PROBLEM REQUIREMENTS:
Copying starts at the line containing "flex-direction: none ->" and stops after the last line of the records; each line is repeated exactly, and pictures are skipped.
PROVIDED INFORMATION Start Marker
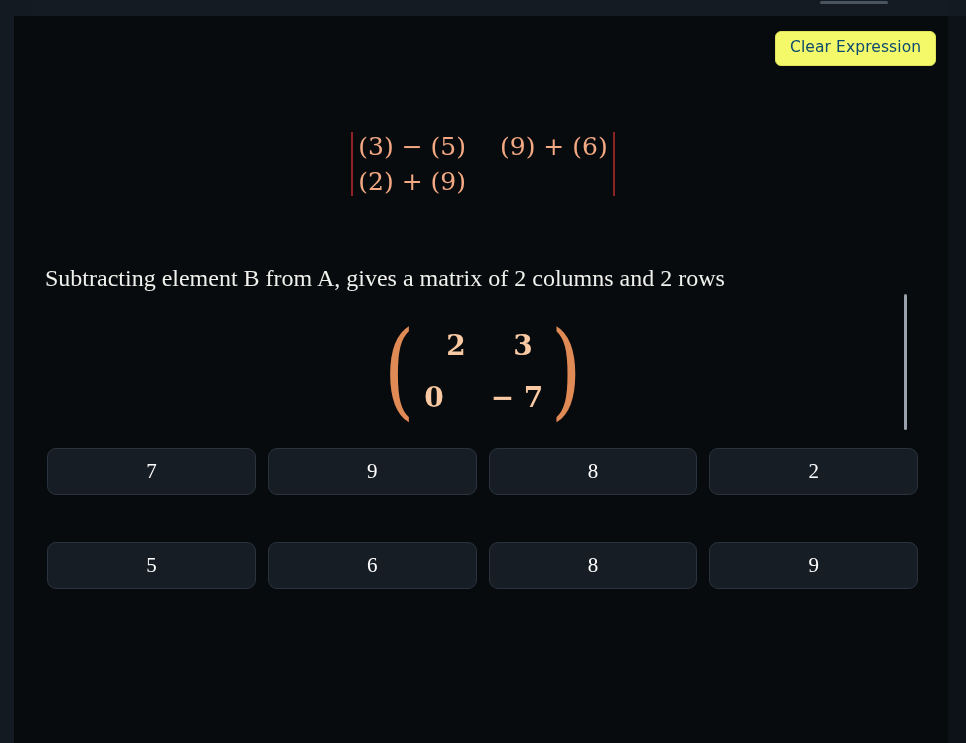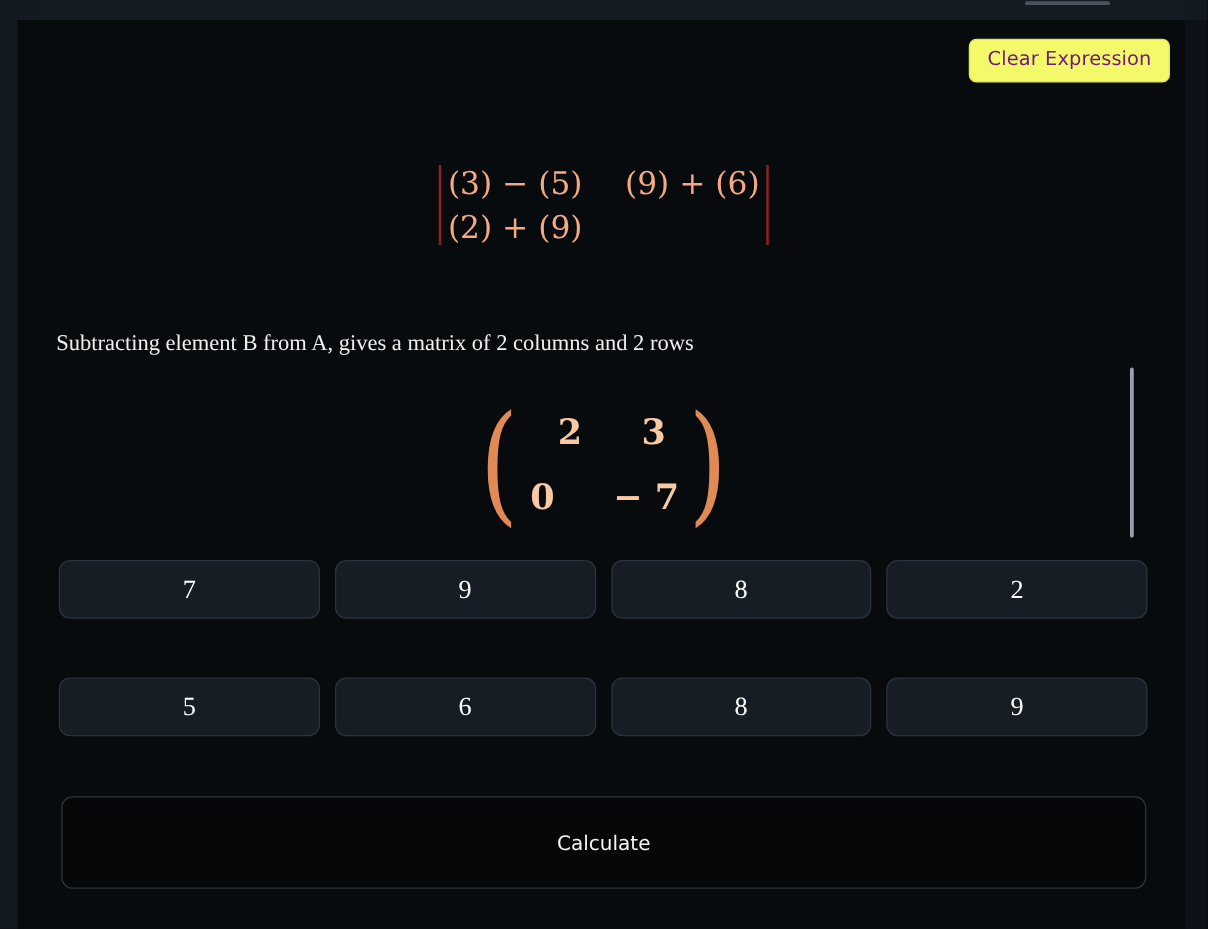"Clear Expression" .clear-btn { color: #701a75 -> #0c4a6e }
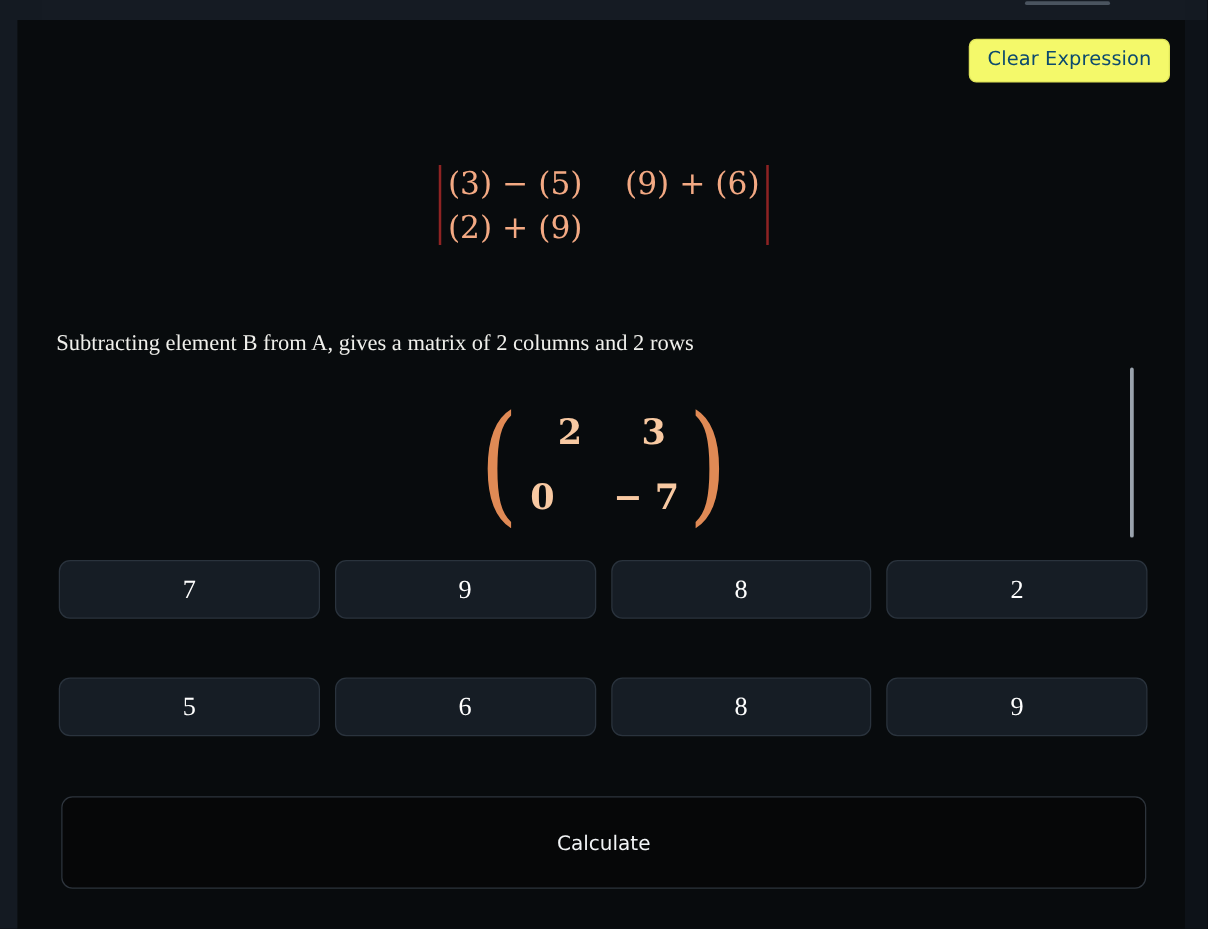"Subtracting element B from A," .desc { font-size: 18px -> 24px }
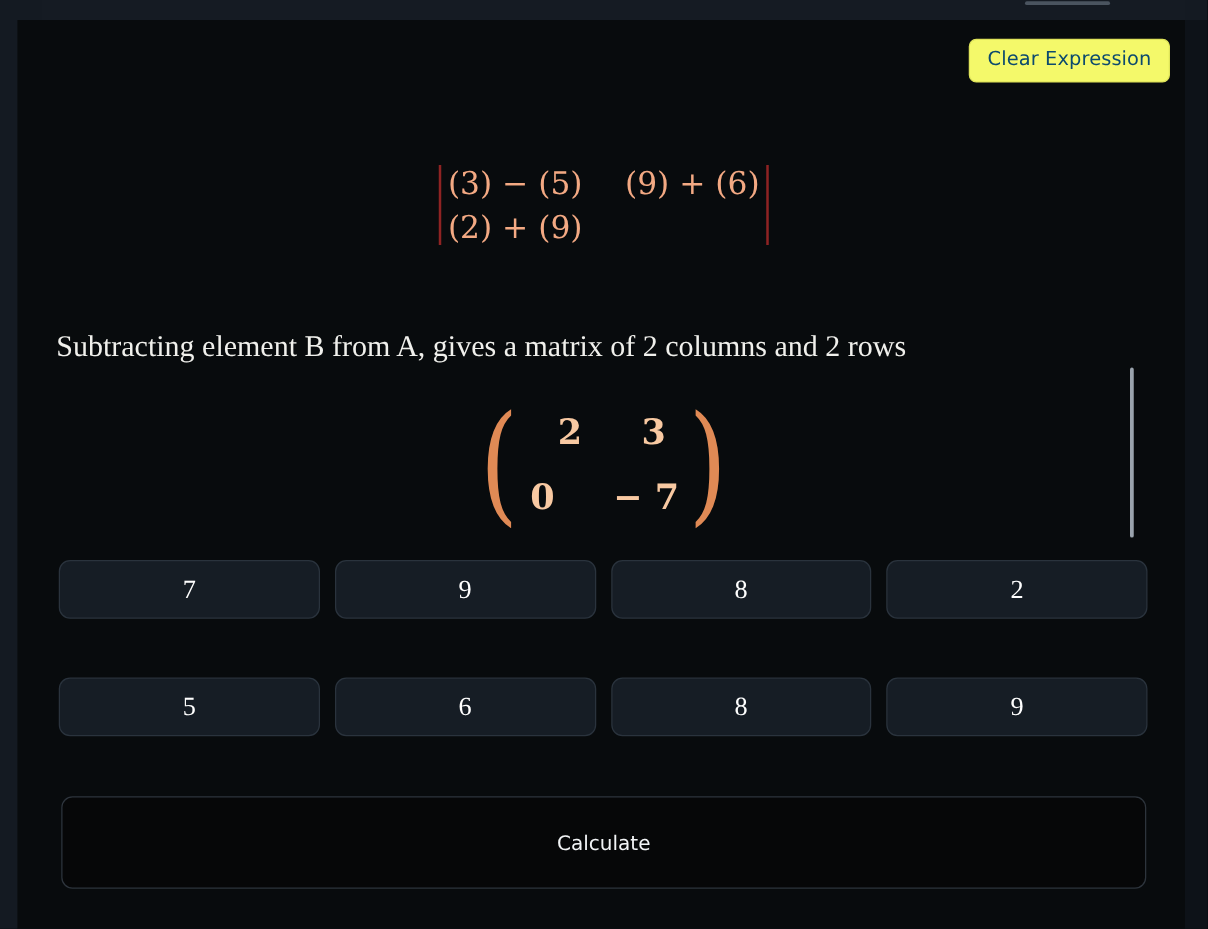"Calculate" button.calc-btn { html: <button>Calculate</button> -> none }
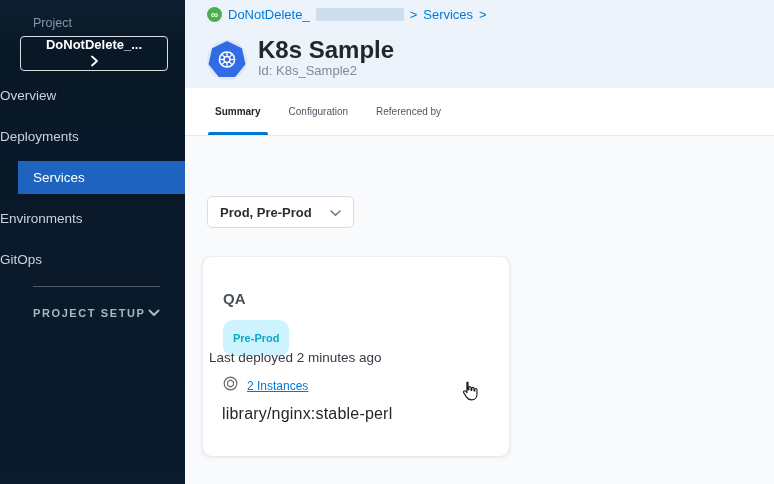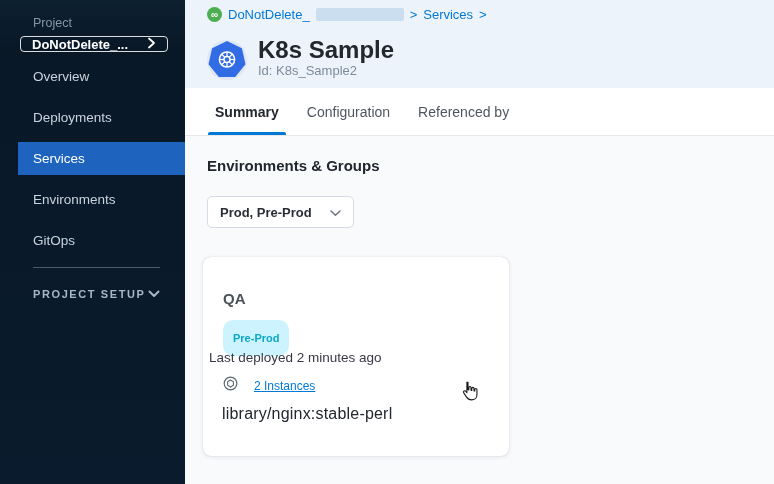"DoNotDelete_..." .project-select { flex-direction: none -> column; height: 16px -> 35px }
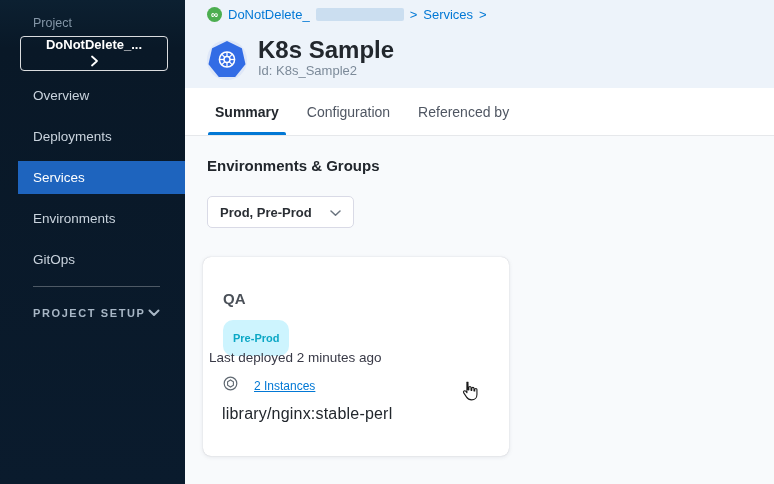"Overview" .nav-item { padding-left: 33px -> none }
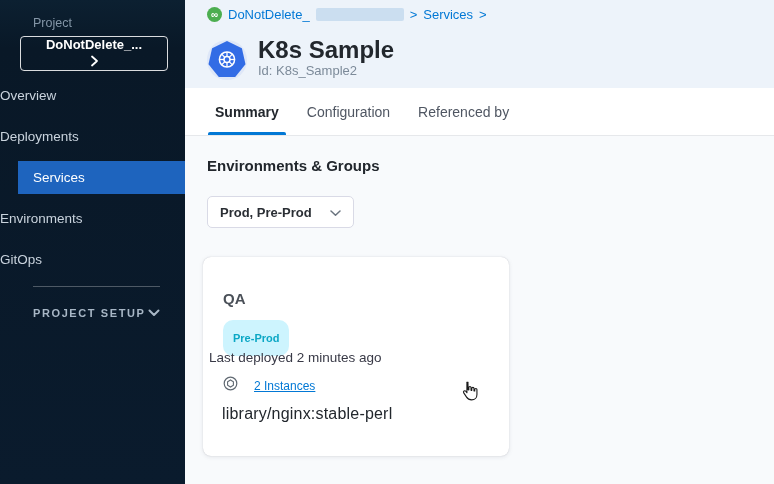"Summary" .tab { font-size: 14px -> 10px }
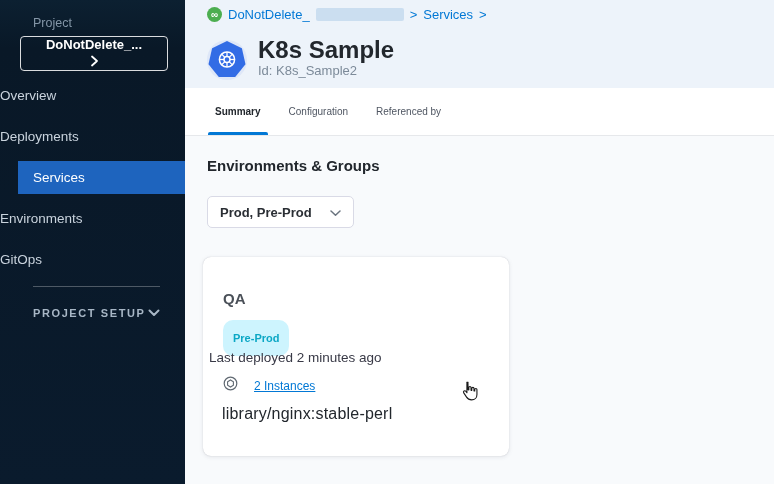"Environments & Groups" div.section-title { html: <div>Environments &amp; Groups</div> -> none }
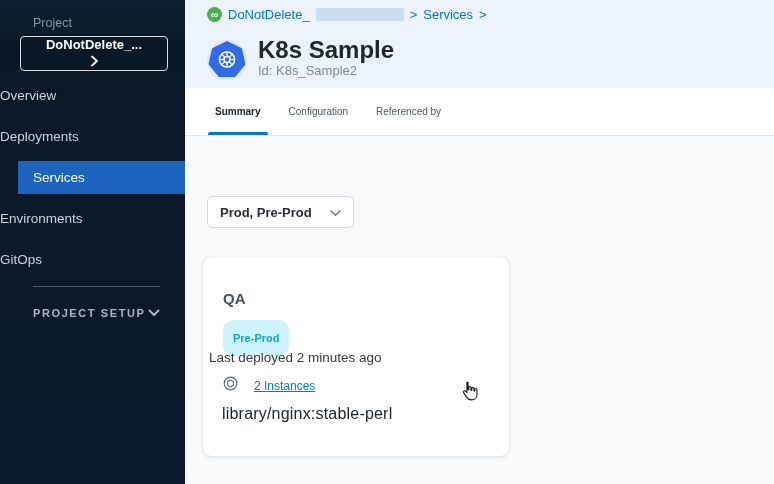"2 Instances" .instances-row { gap: 16px -> 9px }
PROVIDED INFORMATION End Marker
EXERCISE ANSWER:
"DoNotDelete_..." .project-select { flex-direction: none -> column; height: 16px -> 35px }
"Overview" .nav-item { padding-left: 33px -> none }
"Summary" .tab { font-size: 14px -> 10px }
"Environments & Groups" div.section-title { html: <div>Environments &amp; Groups</div> -> none }
"2 Instances" .instances-row { gap: 16px -> 9px }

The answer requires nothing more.